> [PROMPT]
Would you retype, word for word, the line with "<div>этических и психологических" and every line after it through the end of the records below?

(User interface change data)
☆ ☆ ☆

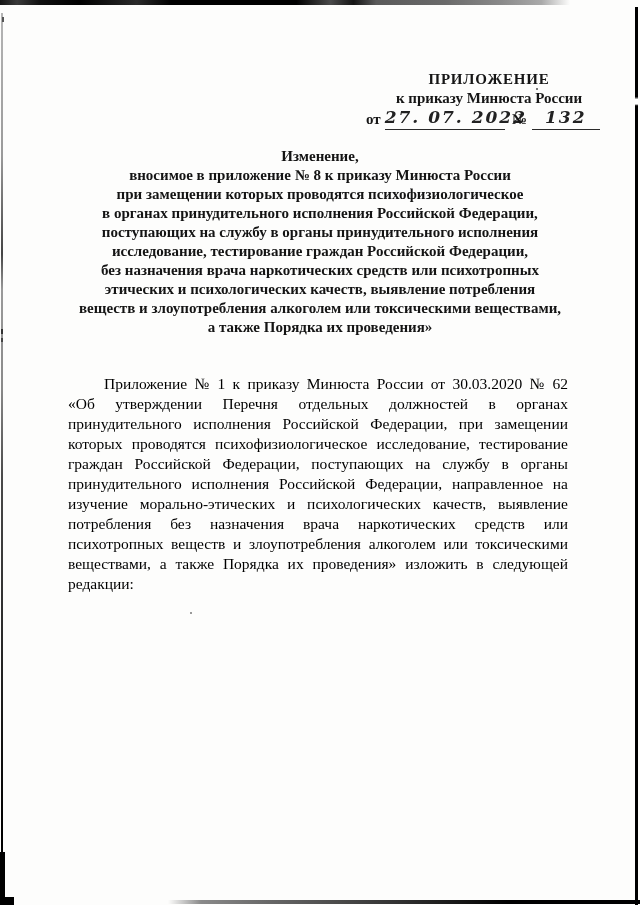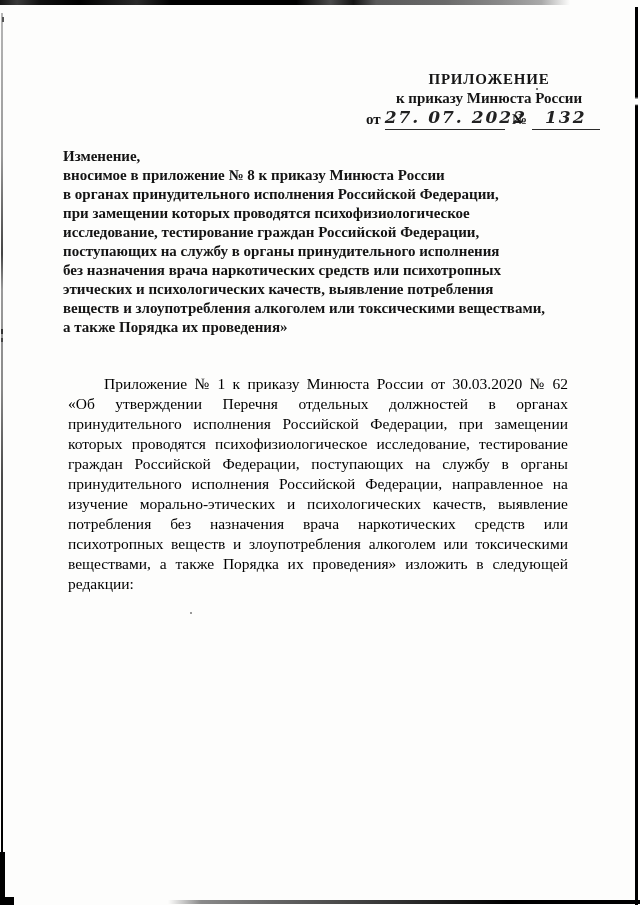--- a/index.html
+++ b/index.html
@@ -86,7 +86,7 @@
   
   .doc-title {
     position: absolute; left: 63px; top: 147px; width: 514px;
-    font-weight: bold;
+    text-align: center; font-weight: bold;
     font-size: 15px; line-height: 19px;
     color: #141414;
   }

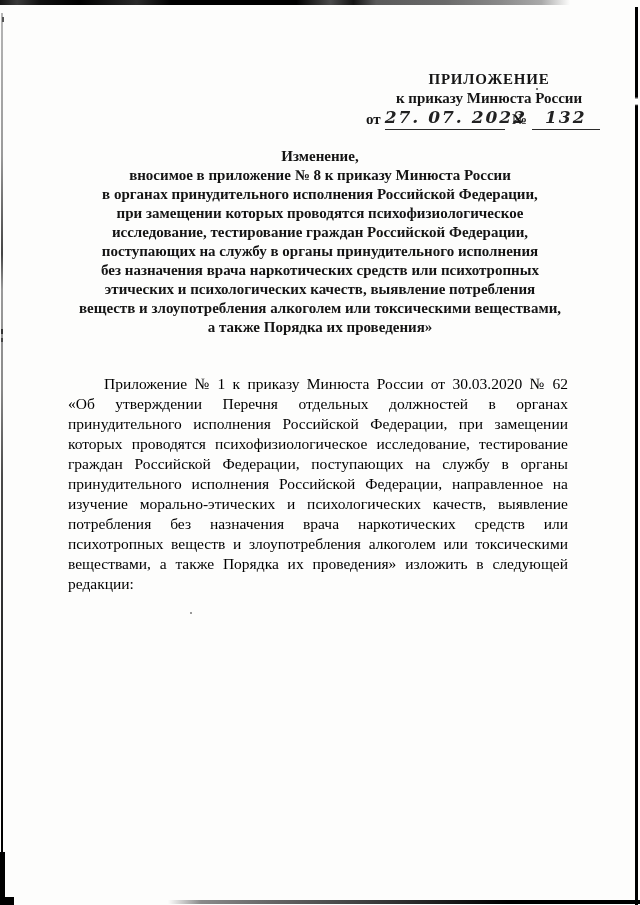--- a/index.html
+++ b/index.html
@@ -134,8 +134,8 @@
   <div class="doc-title">
     <div>Изменение,</div>
     <div>вносимое в приложение № 8 к приказу Минюста России</div>
+    <div>при замещении которых проводятся психофизиологическое</div>
     <div>в органах принудительного исполнения Российской Федерации,</div>
-    <div>при замещении которых проводятся психофизиологическое</div>
     <div>исследование, тестирование граждан Российской Федерации,</div>
     <div>поступающих на службу в органы принудительного исполнения</div>
     <div>без назначения врача наркотических средств или психотропных</div>

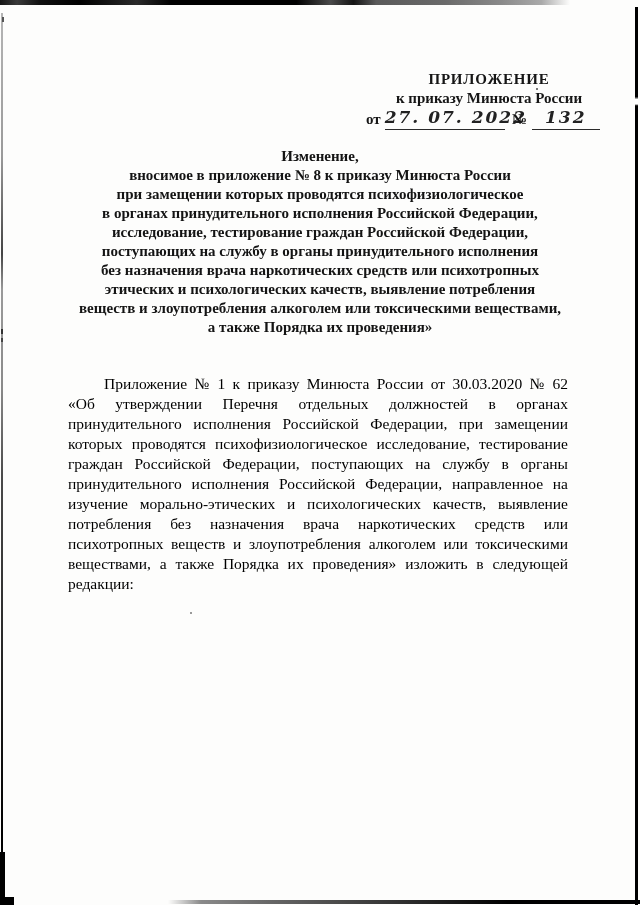--- a/index.html
+++ b/index.html
@@ -136,8 +136,8 @@
     <div>вносимое в приложение № 8 к приказу Минюста России</div>
     <div>при замещении которых проводятся психофизиологическое</div>
     <div>в органах принудительного исполнения Российской Федерации,</div>
+    <div>поступающих на службу в органы принудительного исполнения</div>
     <div>исследование, тестирование граждан Российской Федерации,</div>
-    <div>поступающих на службу в органы принудительного исполнения</div>
     <div>без назначения врача наркотических средств или психотропных</div>
     <div>этических и психологических качеств, выявление потребления</div>
     <div>веществ и злоупотребления алкоголем или токсическими веществами,</div>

☆ ☆ ☆

> [WRITTEN SOLUTION]
     <div>этических и психологических качеств, выявление потребления</div>
     <div>веществ и злоупотребления алкоголем или токсическими веществами,</div>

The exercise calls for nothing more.